Film Didi adalah tipe film yang membawa kita bernostalgia ke masa lalu---bahkan jika itu bukan masa lalu kita sendiri. Karya debut Sean Wang ini mengangkat pasang surut kehidupan remaja dengan cara yang otentik, memadukan humor dengan realitas pahit tentang pencarian jati diri. Mengambil latar era awal 2000-an, ketika Facebook baru lahir dan MySpace masih berjaya, film ini menyelami bagaimana identitas seseorang dibentuk oleh apa yang mereka unggah dan citra yang mereka kurasi secara daring.
Seperti halnya remaja pada umumnya, karakter dalam Didi menghadapi berbagai perjuangan personal dan masalah sosial. Hubungan keluarga, tekanan sosial, serta kebingungan tentang identitas, terutama sebagai bagian dari diaspora Asia, menjadi tema utama yang diangkat. Namun, di balik nostalgia yang begitu kuat, ada pertanyaan besar: apakah film ini benar-benar menawarkan sesuatu yang baru atau sekadar nyaman dalam sumur kenangan?
Nostalgia yang Relatable, Tapi Kurang Mendalam
Salah satu kekuatan Didi terletak pada kemampuannya menangkap detail-detail kecil yang membuat kita terhubung dengan masa lalu. Jika kamu pernah menghabiskan waktu di warnet untuk memperbarui status Facebook dengan lirik lagu emo atau menyusun layout MySpace dengan penuh pertimbangan, film ini bisa jadi terasa seperti kapsul waktu yang membawamu kembali ke era itu. Adegan-adegannya dikemas dengan realisme yang kuat---mulai dari interaksi canggung antar teman hingga dinamika keluarga yang begitu familiar bagi banyak penonton.
Namun, di balik semua itu, Didi terasa seperti sebuah puzzle yang belum sepenuhnya lengkap. Meskipun film ini menyentuh banyak aspek kehidupan remaja, beberapa elemen terasa kurang digali secara mendalam. Ambil contoh hubungan antara karakter utama dengan ibunya, yang seharusnya menjadi inti emosional film ini. Joan Chen, yang berperan sebagai ibu, tampil kuat, tetapi interaksi antara ibu dan anak dalam film ini terasa sekadar tempelan. Tanpa pengembangan karakter yang lebih dalam, hubungan mereka tidak mencapai klimaks emosional yang benar-benar menggugah.
Film Coming-of-Age yang Belum Sepenuhnya Dewasa
Dibandingkan dengan film coming-of-age lain seperti Lady Bird, Eighth Grade, atau bahkan serial Pen15, Didi terasa kurang matang dalam penceritaannya.

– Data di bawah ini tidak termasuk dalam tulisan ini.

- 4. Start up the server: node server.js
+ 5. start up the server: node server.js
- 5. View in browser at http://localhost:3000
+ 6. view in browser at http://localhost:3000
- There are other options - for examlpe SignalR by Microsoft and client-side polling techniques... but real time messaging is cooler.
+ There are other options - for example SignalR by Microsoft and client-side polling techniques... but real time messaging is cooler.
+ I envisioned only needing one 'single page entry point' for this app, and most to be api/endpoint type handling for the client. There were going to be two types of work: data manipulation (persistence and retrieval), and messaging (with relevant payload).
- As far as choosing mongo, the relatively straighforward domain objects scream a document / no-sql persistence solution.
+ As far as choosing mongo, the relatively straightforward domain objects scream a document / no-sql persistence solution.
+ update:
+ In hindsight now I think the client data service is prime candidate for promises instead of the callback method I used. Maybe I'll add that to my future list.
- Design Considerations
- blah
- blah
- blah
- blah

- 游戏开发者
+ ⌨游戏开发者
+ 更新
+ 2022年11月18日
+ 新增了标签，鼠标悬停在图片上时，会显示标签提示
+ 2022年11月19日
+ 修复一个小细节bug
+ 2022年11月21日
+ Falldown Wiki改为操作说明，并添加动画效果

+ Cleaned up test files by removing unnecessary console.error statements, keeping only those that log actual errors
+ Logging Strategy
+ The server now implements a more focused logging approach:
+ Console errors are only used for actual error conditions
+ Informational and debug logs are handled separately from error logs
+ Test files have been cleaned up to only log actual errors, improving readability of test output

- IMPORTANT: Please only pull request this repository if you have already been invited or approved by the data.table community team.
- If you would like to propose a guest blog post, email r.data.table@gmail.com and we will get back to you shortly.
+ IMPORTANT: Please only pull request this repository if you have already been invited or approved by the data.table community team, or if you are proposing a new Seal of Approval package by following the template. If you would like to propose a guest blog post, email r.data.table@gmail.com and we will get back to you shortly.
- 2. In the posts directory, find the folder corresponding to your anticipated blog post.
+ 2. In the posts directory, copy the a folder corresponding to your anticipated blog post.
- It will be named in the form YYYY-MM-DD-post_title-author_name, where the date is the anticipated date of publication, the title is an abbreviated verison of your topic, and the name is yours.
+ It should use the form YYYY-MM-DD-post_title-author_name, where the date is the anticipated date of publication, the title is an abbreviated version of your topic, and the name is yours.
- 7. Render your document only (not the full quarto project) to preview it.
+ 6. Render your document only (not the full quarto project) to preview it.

Jika film-film tadi berhasil membangun nuansa emosional yang lebih kompleks, Didi justru cenderung bermain aman. Film ini tampak puas dengan hanya menghadirkan nostalgia tanpa benar-benar mengupas dampak mendalam dari pengalaman remaja yang ditampilkan.
Bukan berarti Didi adalah film yang buruk. Sebagai debut film panjang, Sean Wang menunjukkan bakat penyutradaraan yang menjanjikan. Penyajian visualnya kuat, akting para pemainnya solid, dan atmosfer era 2000-an yang ia bangun terasa sangat autentik. Namun, jika bicara soal kedalaman cerita, Didi masih terasa sebagai potret kehidupan remaja yang sedikit terlalu bersih dan lurus, tanpa keberanian untuk menyelami konflik yang lebih kompleks.
Kesimpulan
Didi adalah film yang bisa dinikmati, terutama bagi mereka yang ingin bernostalgia dengan era awal media sosial. Film ini berhasil menangkap perasaan gelisah saat beranjak dewasa dan menyajikannya dalam kemasan yang ringan serta relatable. Namun, bagi mereka yang menginginkan cerita coming-of-age dengan kedalaman emosional yang lebih kuat, Didi mungkin terasa kurang menggigit.